- AIM OF THE TASK
Look through the data below for the line with "color: #0f766e ->" and the line with "text: 2600 ->", then transcribe exactly from the first through the second, leaving out all pictures.

### SUPPLIED INFORMATION

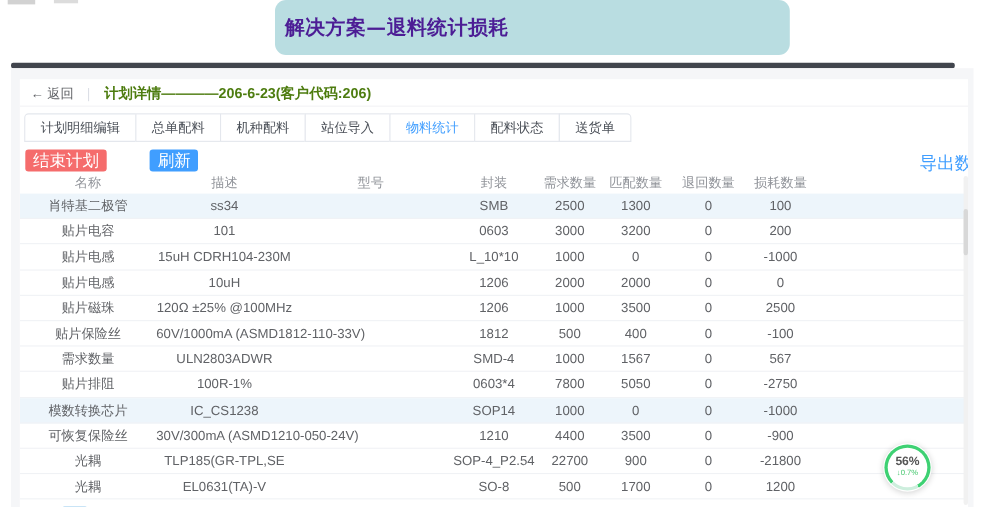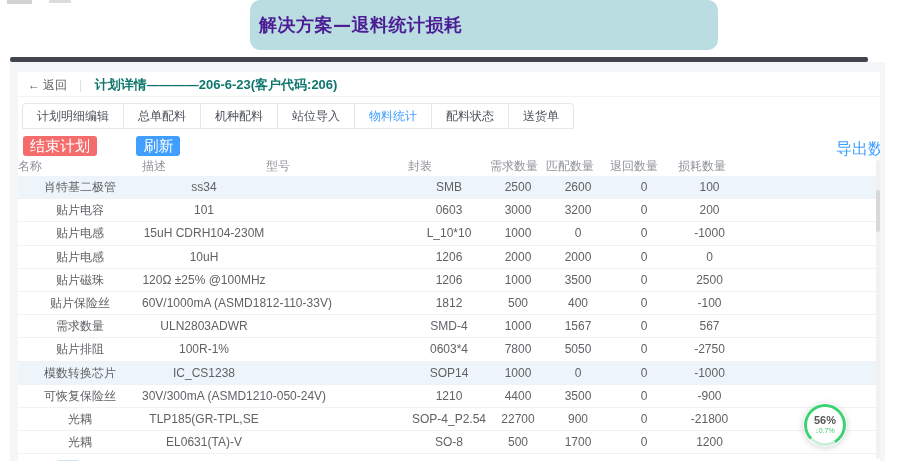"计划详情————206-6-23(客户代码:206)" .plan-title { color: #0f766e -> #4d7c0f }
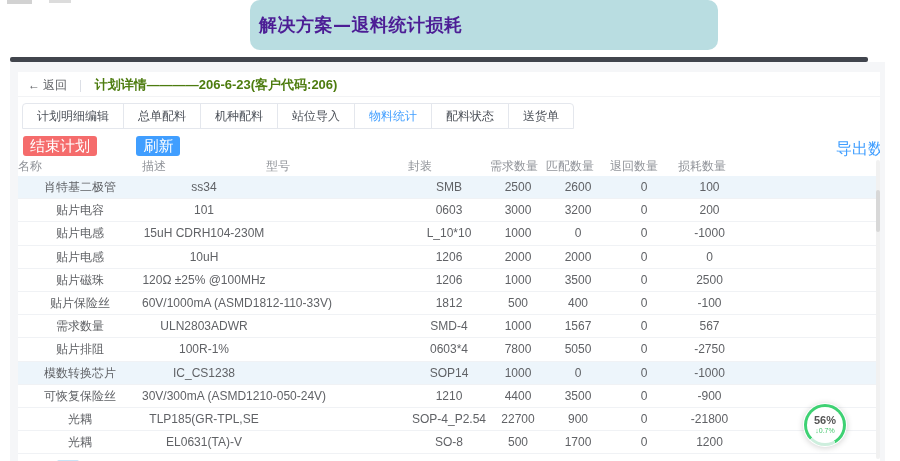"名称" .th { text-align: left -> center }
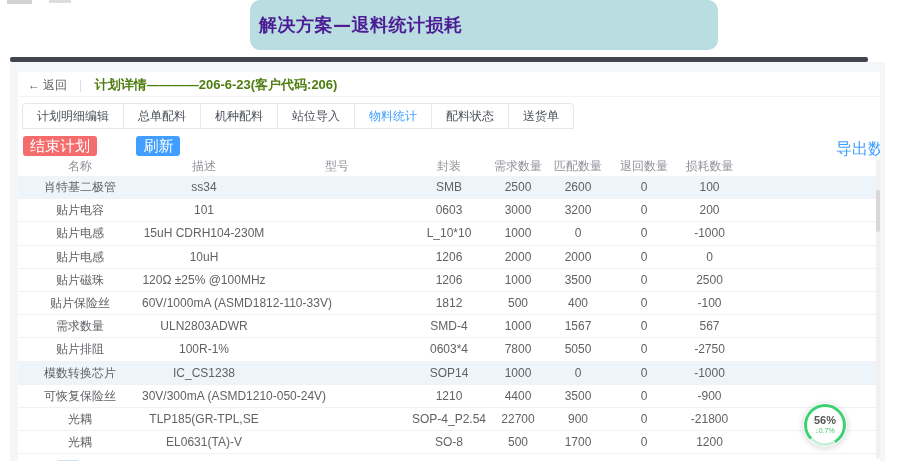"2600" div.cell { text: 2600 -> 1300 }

######
### SUPPLIED INFORMATION

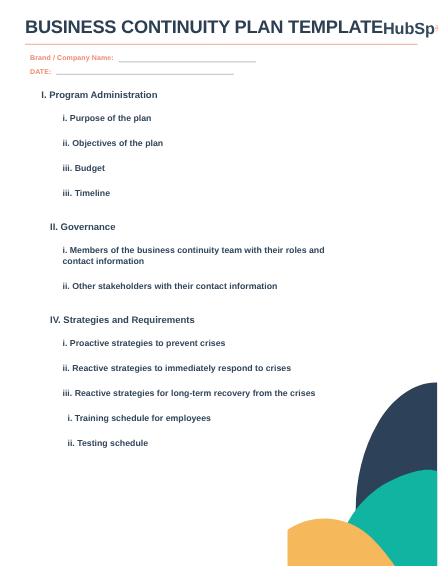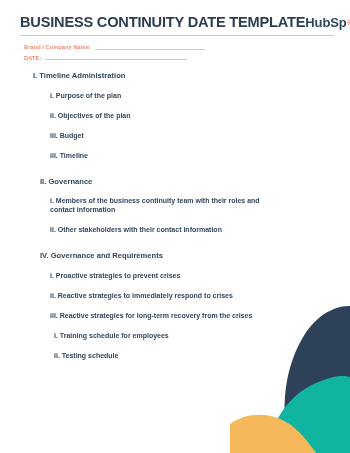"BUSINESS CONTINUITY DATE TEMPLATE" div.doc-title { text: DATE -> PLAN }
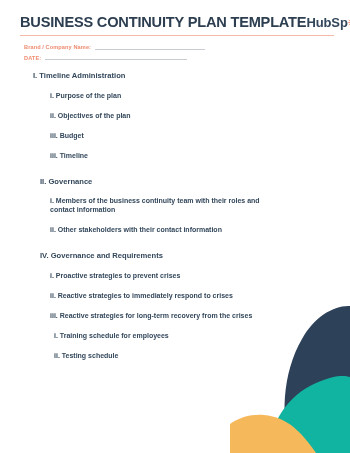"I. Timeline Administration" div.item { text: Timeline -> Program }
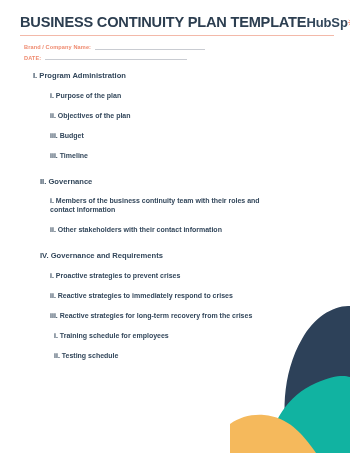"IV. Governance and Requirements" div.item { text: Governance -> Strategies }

######

- COMPLETED TASK
"计划详情————206-6-23(客户代码:206)" .plan-title { color: #0f766e -> #4d7c0f }
"名称" .th { text-align: left -> center }
"2600" div.cell { text: 2600 -> 1300 }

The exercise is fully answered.